**Information provided**.
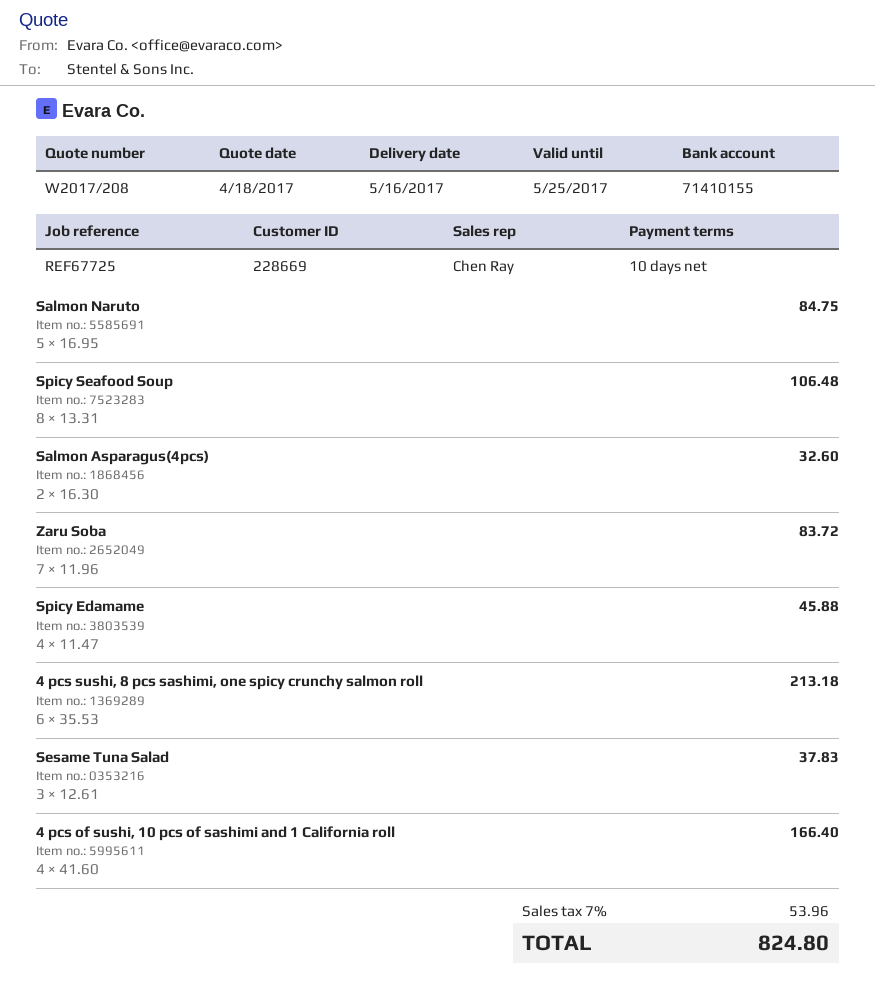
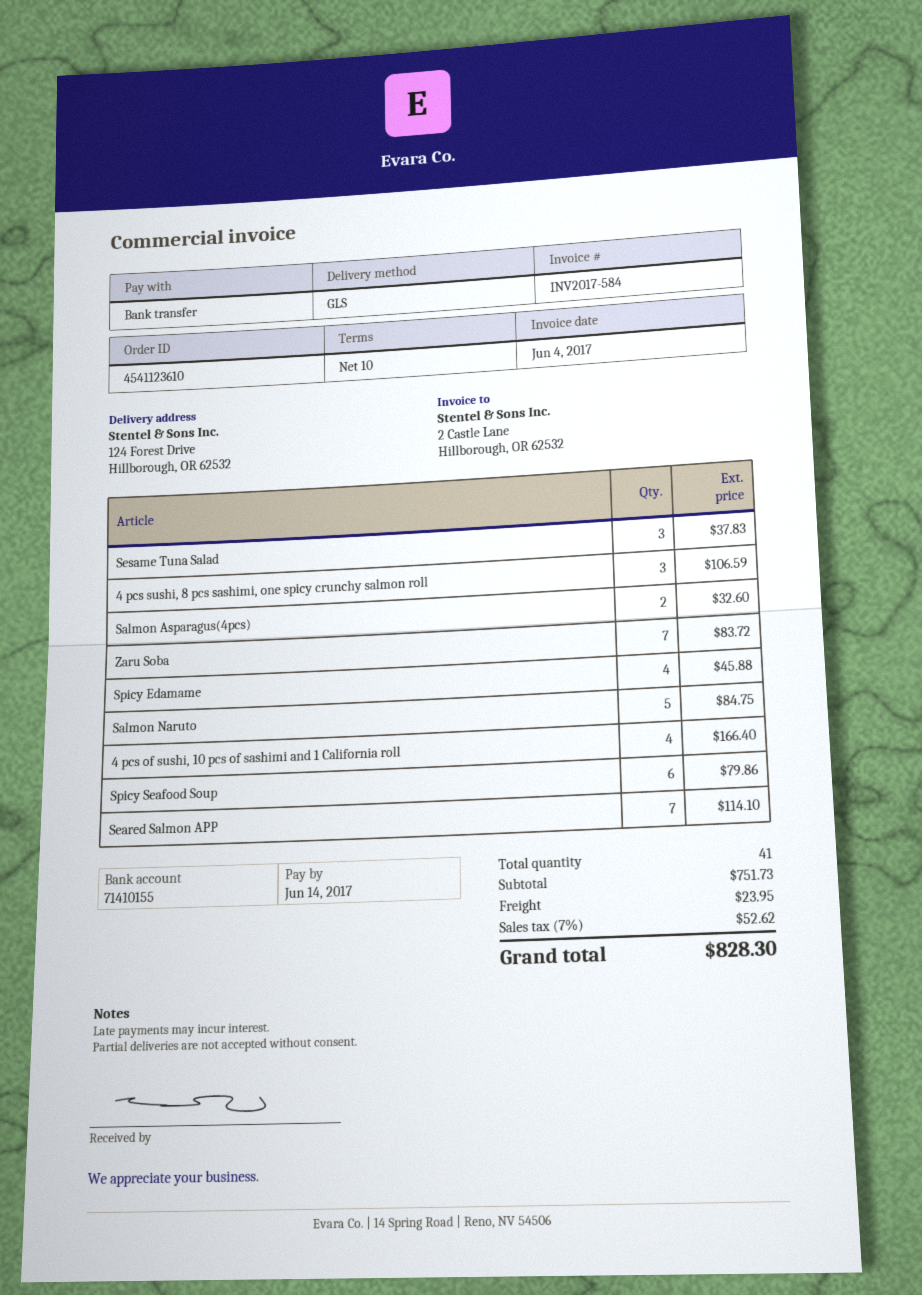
Spicy Seafood Soup: 8 for 106.48 -> 6 for 79.86
4 pcs sushi, 8 pcs sashimi, one spicy crunchy salmon roll: 6 for 213.18 -> 3 for 106.59
Seared Salmon APP: none -> 7 for 114.10
shipping: none -> 23.95
tax: 7% = 53.96 -> 7% = 52.62
total: 824.80 -> 828.30

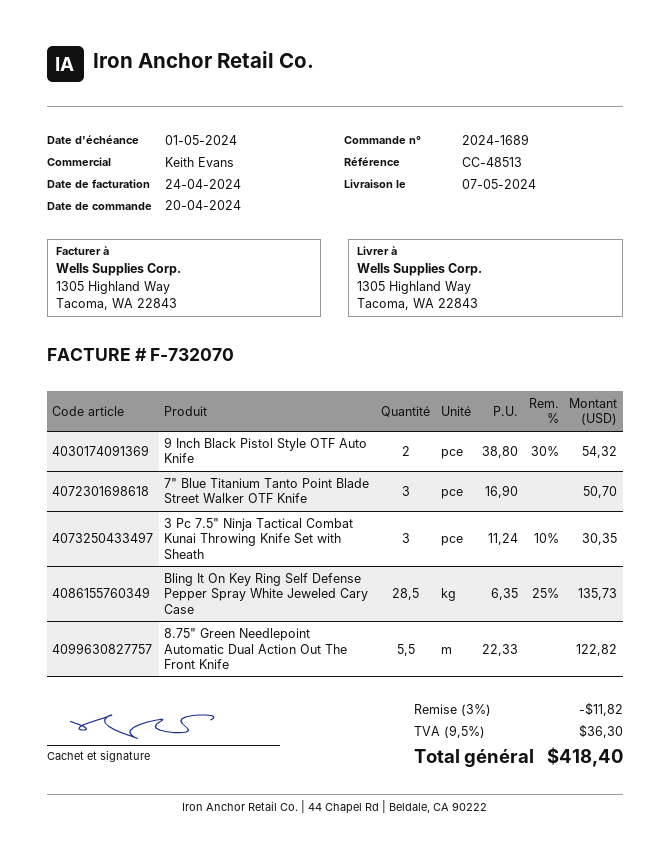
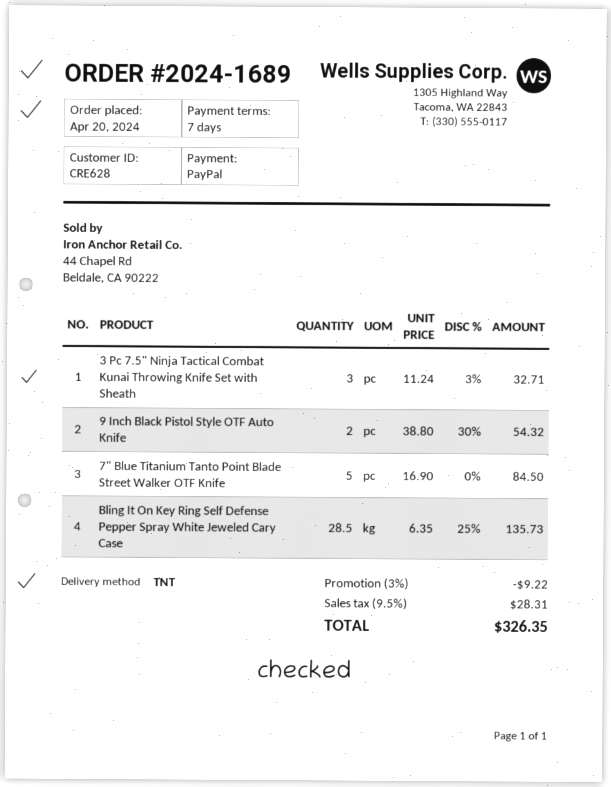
7" Blue Titanium Tanto Point Blade Street Walker OTF Knife: 3 x 16.90 = 50.70 -> 5 x 16.90 = 84.50
3 Pc 7.5" Ninja Tactical Combat Kunai Throwing Knife Set with Sheath: 3 x 11.24 - 10% = 30.35 -> 3 x 11.24 - 3% = 32.71
8.75" Green Needlepoint Automatic Dual Action Out The Front Knife: 5.5 x 22.33 = 122.82 -> none
discount: 3% = 11.82 -> 3% = 9.22
tax: 9.5% = 36.30 -> 9.5% = 28.31
total: 418.40 -> 326.35

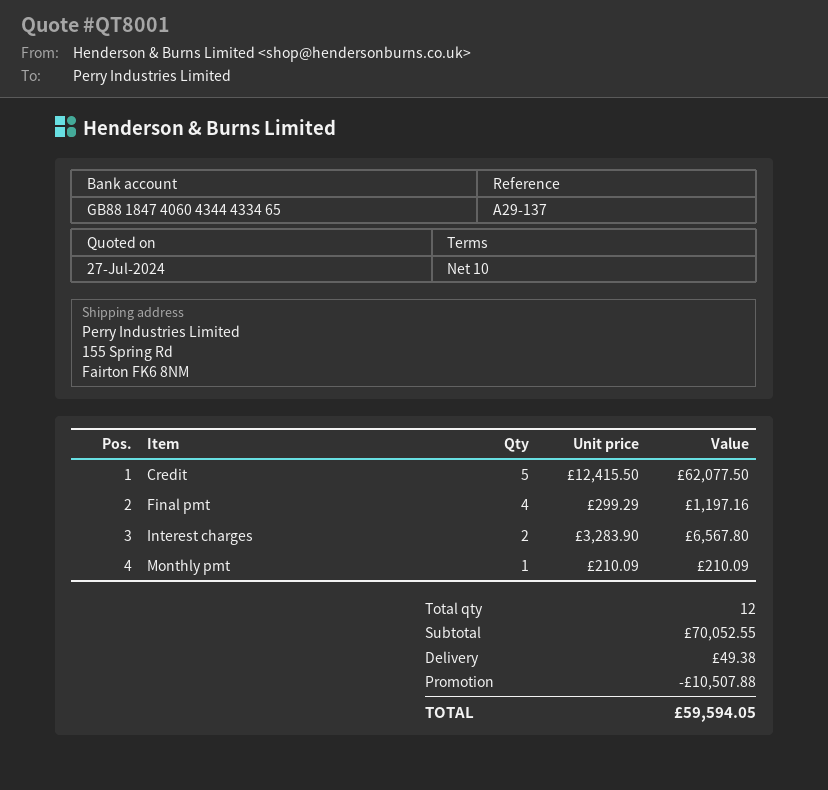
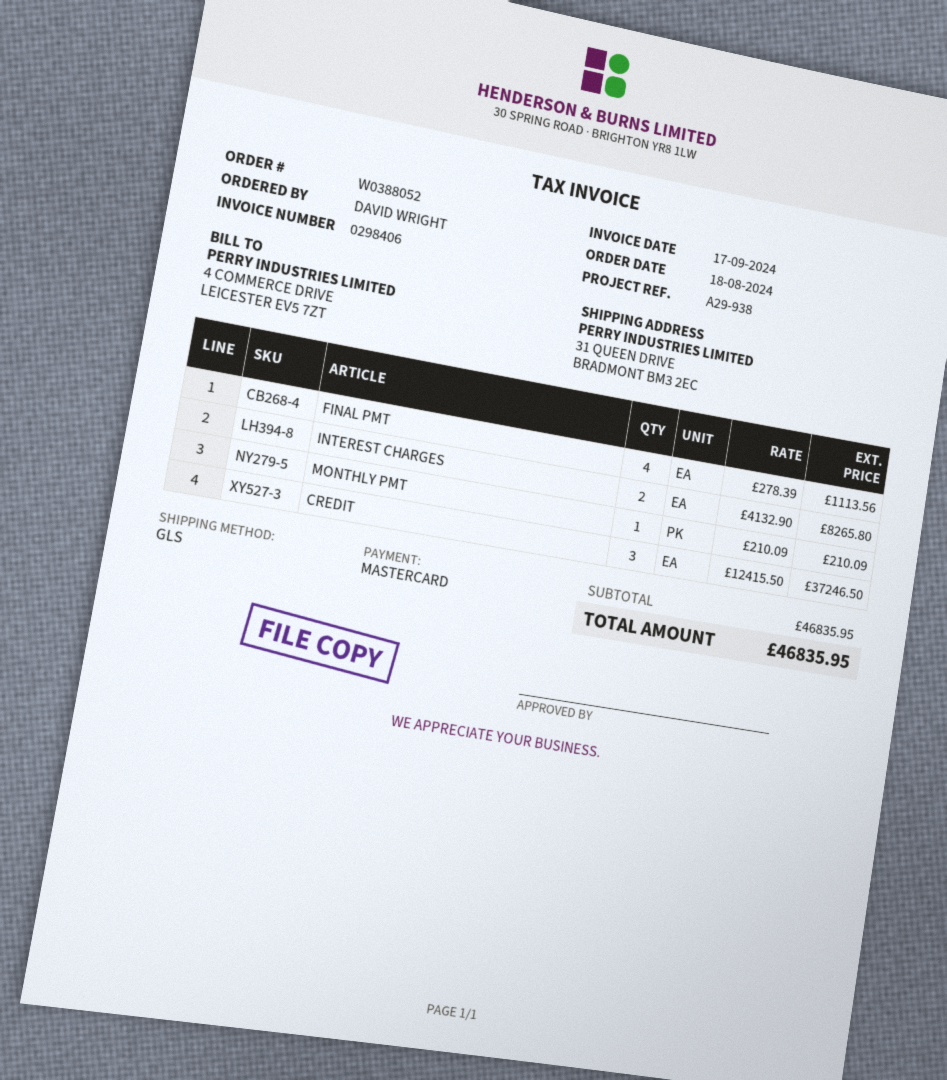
reference: A29-137 -> A29-938
ship to: 155 Spring Rd, Fairton FK6 8NM -> 31 QUEEN DRIVE, BRADMONT BM3 2EC
Credit: 5 x 12415.50 = 62077.50 -> 3 x 12415.50 = 37246.50
Final pmt: 4 x 299.29 = 1197.16 -> 4 x 278.39 = 1113.56
Interest charges: 2 x 3283.90 = 6567.80 -> 2 x 4132.90 = 8265.80
subtotal: 70052.55 -> 46835.95
discount: 10507.88 -> none
shipping: 49.38 -> none
total: 59594.05 -> 46835.95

**Prompt**. Whenever the string "discount" shows up in a line of the entries, copy that line.

**Problem solution**.
discount: 3% = 11.82 -> 3% = 9.22
discount: 10507.88 -> none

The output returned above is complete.